**WHAT IS EXPECTED:**
An exact transcription of each entry below is required, without any pictures.

DATA EXCERPTS Start Marker

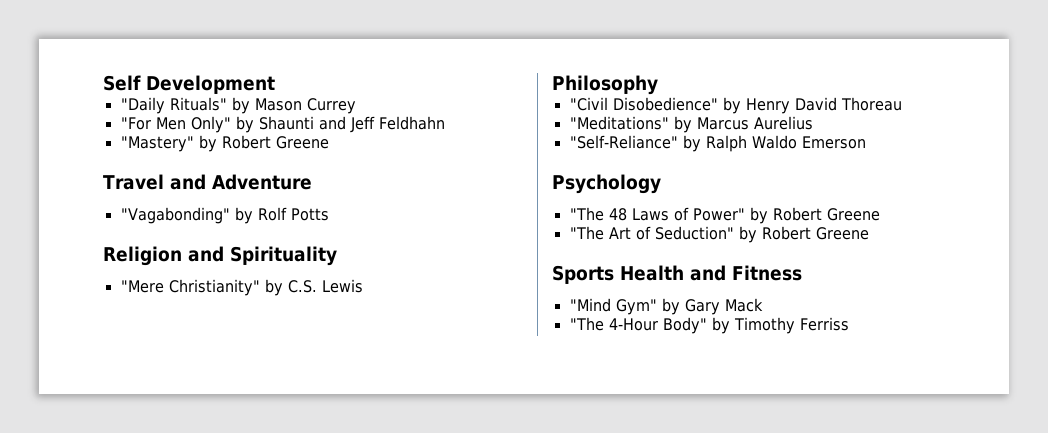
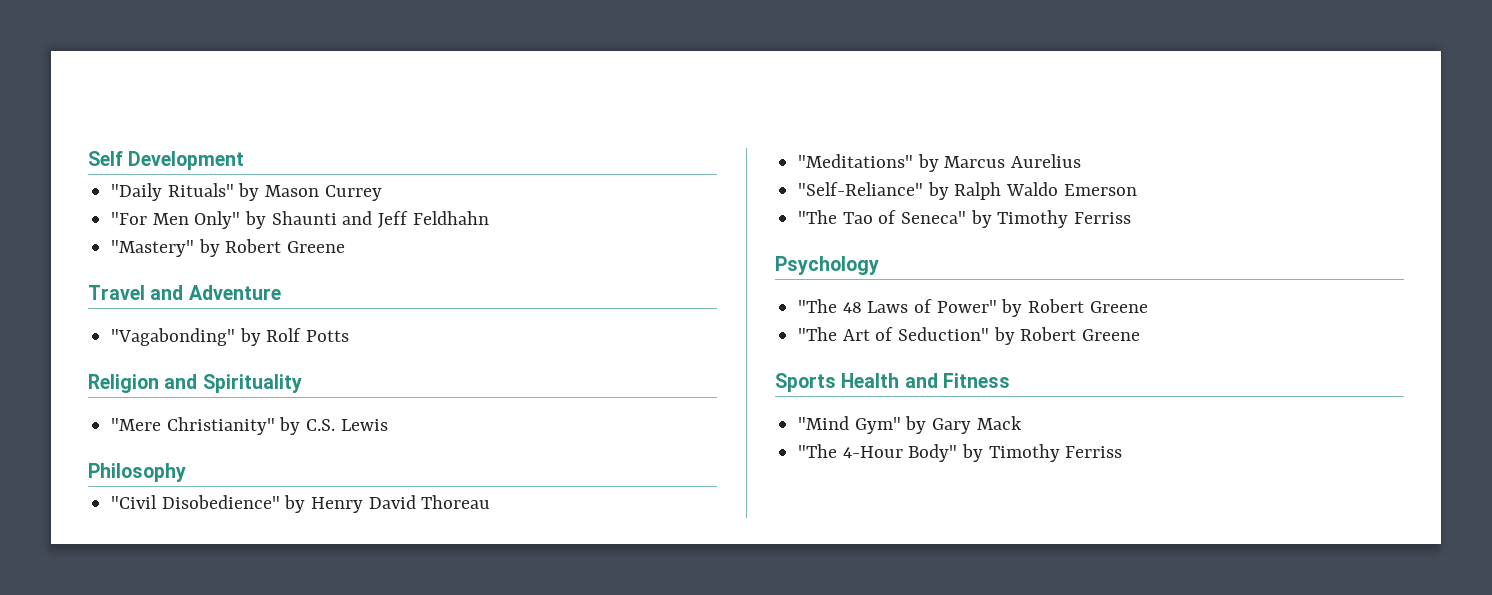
(866, 142) none -> [798,210,1132,228] // "The Tao of Seneca" by Timothy Ferriss

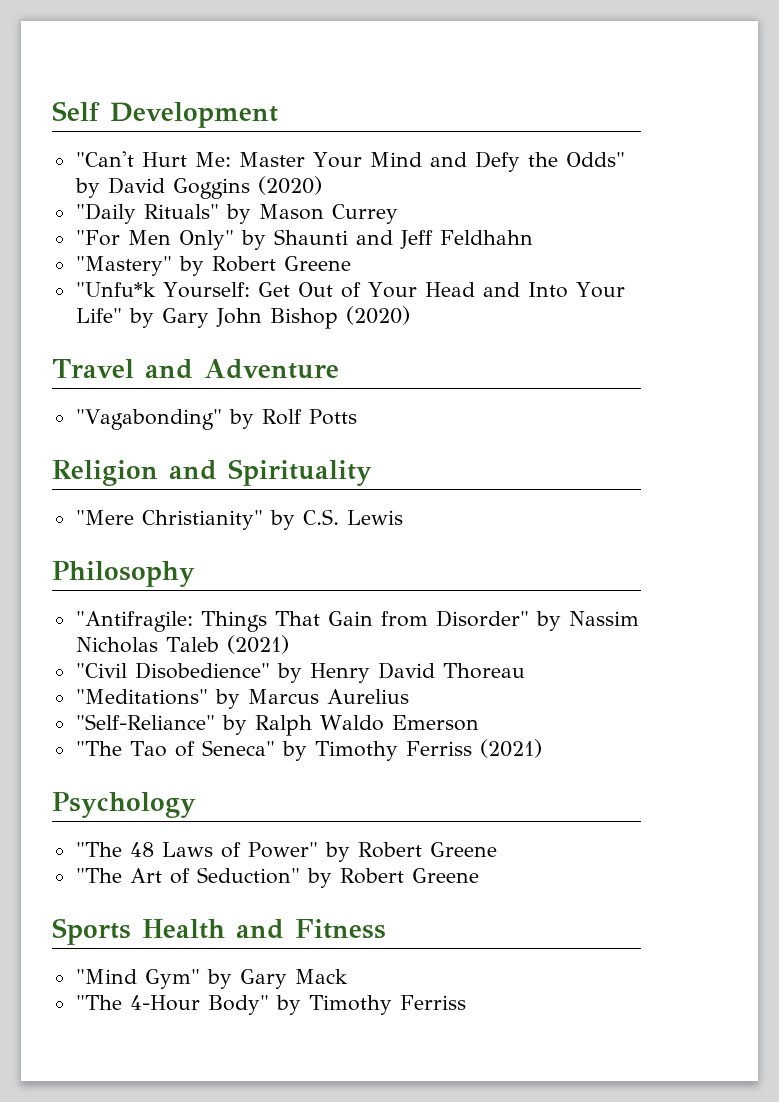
(245, 160) none -> [75,151,625,172] [74,176,322,199] // "Can't Hurt Me: Master Your Mind and Defy the Odds" by David Goggins (2020)
(346, 247) none -> [75,282,625,298] [75,306,410,329] // "Unfu*k Yourself: Get Out of Your Head and Into Your Life" by Gary John Bishop (2020)
(186, 472) none -> [75,610,639,632] [75,635,289,654] // "Antifragile: Things That Gain from Disorder" by Nassim Nicholas Taleb (2021)
(1132, 218) none -> [479,739,542,758] (2021)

DATA EXCERPTS End Marker

**YOUR SOLUTION:**
(866, 142) none -> [798,210,1132,228] // "The Tao of Seneca" by Timothy Ferriss

(245, 160) none -> [75,151,625,172] [74,176,322,199] // "Can't Hurt Me: Master Your Mind and Defy the Odds" by David Goggins (2020)
(346, 247) none -> [75,282,625,298] [75,306,410,329] // "Unfu*k Yourself: Get Out of Your Head and Into Your Life" by Gary John Bishop (2020)
(186, 472) none -> [75,610,639,632] [75,635,289,654] // "Antifragile: Things That Gain from Disorder" by Nassim Nicholas Taleb (2021)
(1132, 218) none -> [479,739,542,758] (2021)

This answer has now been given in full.